Rice au Proche-Orient en fin de semaine

Publié le par Adriana Evangelizt

Rice au Proche-Orient, pourquoi faire ? On se le demande. Elle va surtout rencontrer les chefs d'état "modérés" -que nous qualifions d'autre chose- sûrement pour mettre au point la future attaque de l'Iran. Ca, par contre, venant d'eux, il faut bien s'attendre à ce qu'ils apportent leur aide... voilà les pays renégats...  Arabie Saoudite, Koweït, Emirats arabes unis, Oman, Bahreïn, Egypte et la Jordanie...

Condoleezza Rice en fin de semaine au Proche-Orient

La secrétaire d'Etat américaine Condoleezza Rice se rend en fin de semaine au Proche et au Moyen-Orient pour des entretiens sur le conflit palestinien et l'Irak, mais ses ambitions sont modestes.

La chef de la diplomatie américaine "va consulter les dirigeants de la région et explorer les moyens d'aider les parties à progresser vers la résolution du conflit israélo-palestinien, poursuivre les discussions sur la avenir de l'Irak et d'autres sujets régionaux", selon le département d'Etat.

"Je m'attend à ce que ce voyage soit davantage consacré à la pose de fondations pour d'éventuelles futures actions qu'à la conclusion d'accords précis", a indiqué Sean McCormack, porte-parole du ministère américain des Affaires étrangères.

Mme Rice doit quitter Washington vendredi, à l'issue d'une semaine chargée, marquée par l'annonce mercredi d'une nouvelle stratégie américaine pour l'Irak, à l'élaboration de laquelle elle a étroitement participé, et par une journée, jeudi, consacrée à la promotion de ce plan devant le Congrès.

Entre le 12 et le 19 janvier, Mme Rice se rendra à Jérusalem, Ramallah, Charm el-Cheikh (Egypte), Amman, Ryad et au Koweït avant de faire halte à Londres et Berlin, selon le département d'Etat.

L'étape koweïtienne sera marquée par une réunion avec les ministres des Affaires étrangères du "CCG+2", le groupe de pays arabes modérés sur lesquels l'administration américaine compte s'appuyer pour faire échec à l'influence de l'Iran et la Syrie dans la région, a précisé M. McCormack.

Le Conseil de coopération du Golfe (CCG) regroupe six monarchies pétrolières: Arabie Saoudite, Koweït, Emirats arabes unis, Oman, Qatar et Bahreïn.
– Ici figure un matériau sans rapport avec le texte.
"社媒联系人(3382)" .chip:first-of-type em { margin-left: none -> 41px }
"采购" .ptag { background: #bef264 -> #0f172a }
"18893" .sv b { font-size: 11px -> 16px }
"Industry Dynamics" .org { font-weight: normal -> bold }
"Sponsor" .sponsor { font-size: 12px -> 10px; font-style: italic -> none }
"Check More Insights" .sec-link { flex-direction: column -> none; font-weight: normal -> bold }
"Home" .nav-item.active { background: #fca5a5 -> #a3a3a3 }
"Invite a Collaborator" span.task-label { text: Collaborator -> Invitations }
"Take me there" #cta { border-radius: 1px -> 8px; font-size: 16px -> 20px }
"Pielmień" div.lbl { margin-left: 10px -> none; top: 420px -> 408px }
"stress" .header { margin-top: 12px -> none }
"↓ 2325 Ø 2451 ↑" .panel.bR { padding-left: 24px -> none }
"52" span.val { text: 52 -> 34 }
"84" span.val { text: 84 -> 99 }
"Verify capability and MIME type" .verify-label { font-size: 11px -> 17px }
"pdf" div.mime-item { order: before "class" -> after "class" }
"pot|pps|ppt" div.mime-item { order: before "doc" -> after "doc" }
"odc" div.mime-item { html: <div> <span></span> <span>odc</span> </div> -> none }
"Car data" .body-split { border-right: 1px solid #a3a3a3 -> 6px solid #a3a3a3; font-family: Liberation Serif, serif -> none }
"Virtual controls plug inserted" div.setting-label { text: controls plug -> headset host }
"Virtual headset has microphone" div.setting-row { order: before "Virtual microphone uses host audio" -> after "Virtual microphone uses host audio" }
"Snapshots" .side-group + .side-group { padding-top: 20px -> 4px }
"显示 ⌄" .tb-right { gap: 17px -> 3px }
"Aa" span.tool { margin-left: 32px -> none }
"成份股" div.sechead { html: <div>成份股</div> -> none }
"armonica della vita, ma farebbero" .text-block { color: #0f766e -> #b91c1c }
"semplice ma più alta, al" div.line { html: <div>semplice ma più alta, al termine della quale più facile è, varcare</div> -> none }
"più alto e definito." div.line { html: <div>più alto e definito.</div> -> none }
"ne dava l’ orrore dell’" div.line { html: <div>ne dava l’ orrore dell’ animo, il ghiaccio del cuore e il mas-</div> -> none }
L'Egypte et la Jordanie se sont jointes à ce groupe pour former le "CCG+2" qui s'est déjà réuni à plusieurs reprises avec Mme Rice l'an passé à New York, au Caire, à Ryad et en Jordanie.

Peu après son retour, Mme Rice reprendra l'avion pour participer le 25 janvier à Paris à une conférence internationale d'aide au Liban, en marge de laquelle devrait se tenir une réunion du Quartette pour le Proche-Orient (Etats-Unis, Union Européenne, Russie et ONU).

Cette tournée intervient dans un contexte difficile pour l'administration américaine, soumise à d'intenses pressions de l'opposition démocrate, désormais majoritaire au Congrès, pour se désengager d'Irak où plus de 3.000 soldats américains ont été tués depuis 2003.

Les Etats-Unis sont aussi pressés par leurs alliés arabes et européens d'accentuer leur effort sur le conflit israélo-palestinien, considéré comme un important facteur d'instabilité dans l'ensemble de la région.

Depuis son appel de 2003 à la création d'un Etat palestinien, M. Bush s'est peu mobilisé sur le conflit israélo-palestinien, concentrant son énergie à la guerre en Irak.

Depuis la défaite électorale des républicains en novembre et la publication le mois dernier du rapport Baker, qui établissait un lien étroit entre les violences en Irak et le manque de progrès dans le conflit israélo-palestinien, Mme Rice a promis de consacrer "beaucoup d'énergie" à la paix au Proche-Orient.

Mais elle a prévenu qu'elle n'avait pas l'intention de parler avec ses ennemis, comme lui conseillait le rapport Baker, ce qui réduit sa marge de manoeuvre diplomatique.

Washington n'entretient aucune relation avec le Hamas, qui contrôle le gouvernement palestinien et que les Etats-Unis, tout comme l'UE, considèrent comme un mouvement terroriste.

De même, les Etats-Unis ne parlent pas depuis un quart de siècle à l'Iran, dont ils dénoncent l'influence néfaste en Irak. Ils ont des échanges minimaux avec la Syrie et aucun contact avec le Hezbollah libanais pro-iranien, qui tente de renverser le Premier ministre modéré Fouad Siniora à Beyrouth.